Piloti e ingegneri stanno discutendo di varie regolazioni con i colleghi giapponesi, fermi in patria a causa delle restrizioni dei viaggi per il Coronavirus, che durante il periodo di lockdown hanno lavorato quasi senza sosta per analizzare i dati raccolti in nel corso del primo round in Australia in modo davvero minuzioso. Frutto di questo lavoro di analisi saranno le nuove componenti per la CBR1000 RR-R, già pronte, ma che dovrebbero esordire nel corso dei prossimi test di Aragon. 

Nel pomeriggio della giornata di ieri, sia Alvaro Bautista che Leon Haslam ci avevano parlato di un lavoro di ripresa di confidenza con la moto dopo il lockdown e dell'esigenza di continuare a fare chilometri prima di provare tutto il materiale che HRC gli metterà a disposizione. Le novità più importanti, come detto, dovrebbero essere svelate nei prossimi test di Aragon ma chissà che questa riunione prolungata non porti ad un cambiamento concreto già nel pomeriggio di oggi a Barcellona. 

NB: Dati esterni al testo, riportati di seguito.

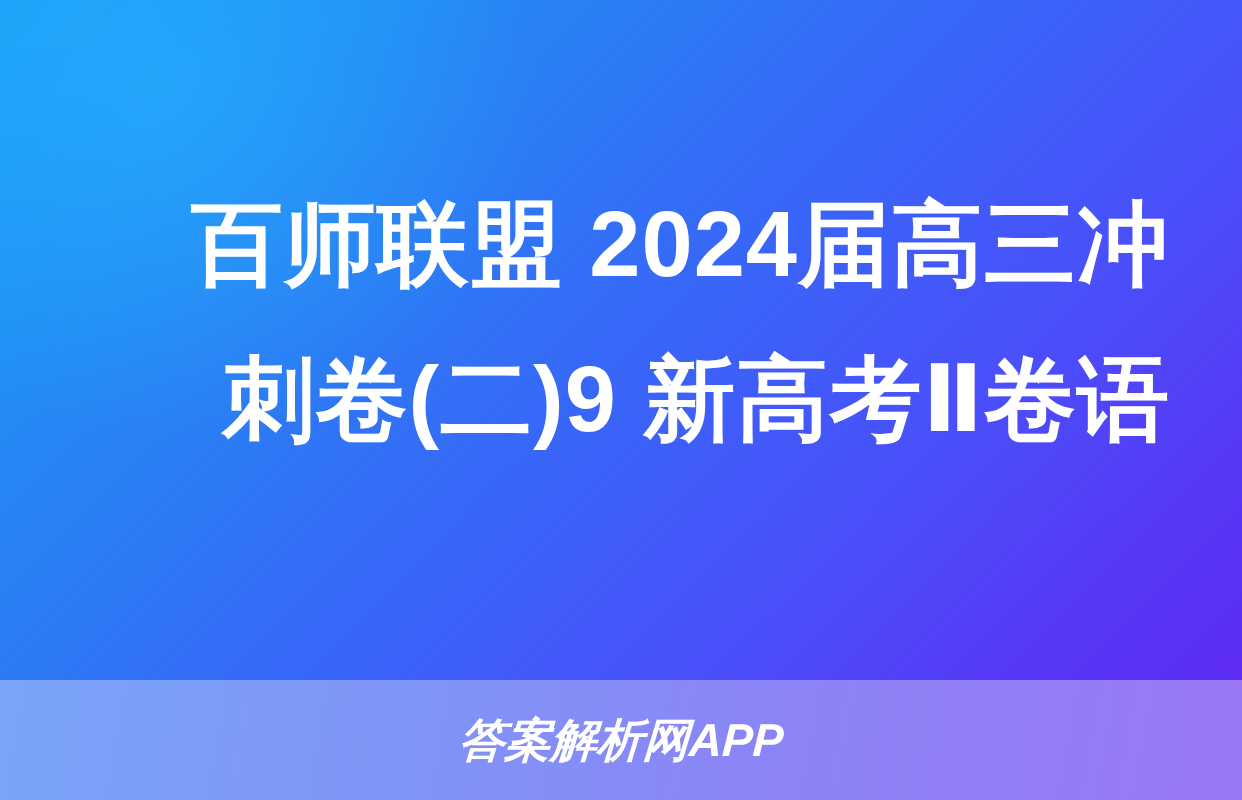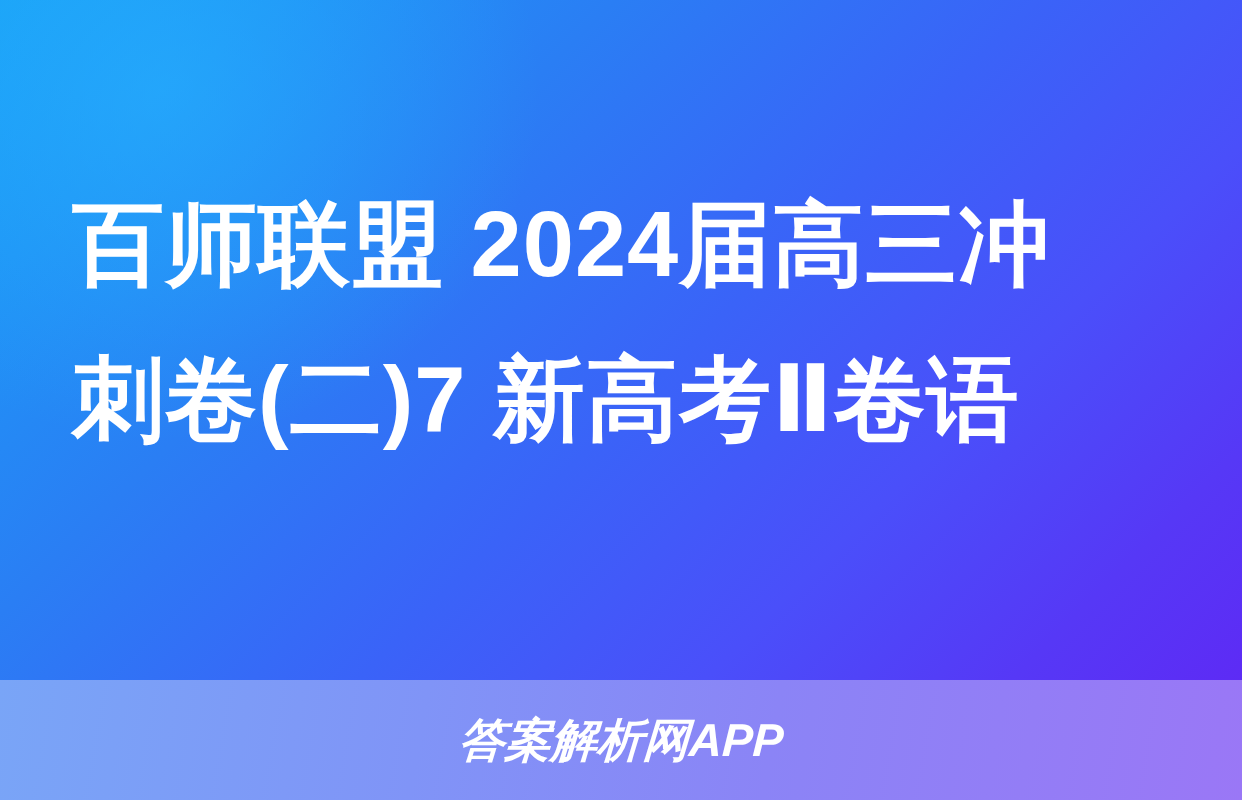--- a/index.html
+++ b/index.html
@@ -59,21 +59,21 @@
     flex-direction: column;
     align-items: center;
     justify-content: center;
     box-sizing: border-box;
     padding: 0 72px 36px 72px;
   }
 
   .title-line {
     display: block;
     width: 100%;
-    text-align: left;
+    text-align: right;
     color: #ffffff;
     font-size: 92px;
     line-height: 155px;
     font-weight: 700;
     letter-spacing: 1px;
     white-space: nowrap;
     text-rendering: optimizeLegibility;
   }
 
   
@@ -108,20 +108,20 @@
 <body>
 
 <div id="cover-card">
 
   <div id="hero-panel">
     <div id="hero-glow"></div>
   </div>
 
   <div id="title-block">
     <span class="title-line">百师联盟 2024届高三冲</span>
-    <span class="title-line">刺卷(二)7 新高考Ⅱ卷语</span>
+    <span class="title-line">刺卷(二)9 新高考Ⅱ卷语</span>
   </div>
 
   <div id="footer-band">
     <span id="watermark-text">答案解析网APP</span>
   </div>
 
 </div>
 
 </body></html>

Alvaro Bautista ha chiuso il day-1 con un doppio quinto posto mentre Leon Haslam è stato protagonista di un highside in mattinata e ha terminato la giornata con un'11° posizione al pomeriggio. 

Si tratta comunque di una situazione ai limiti della fantascienza e, nel paddock, c'è chi mormora che i motivi reali di questa pausa prolungata possano essere ben diversi.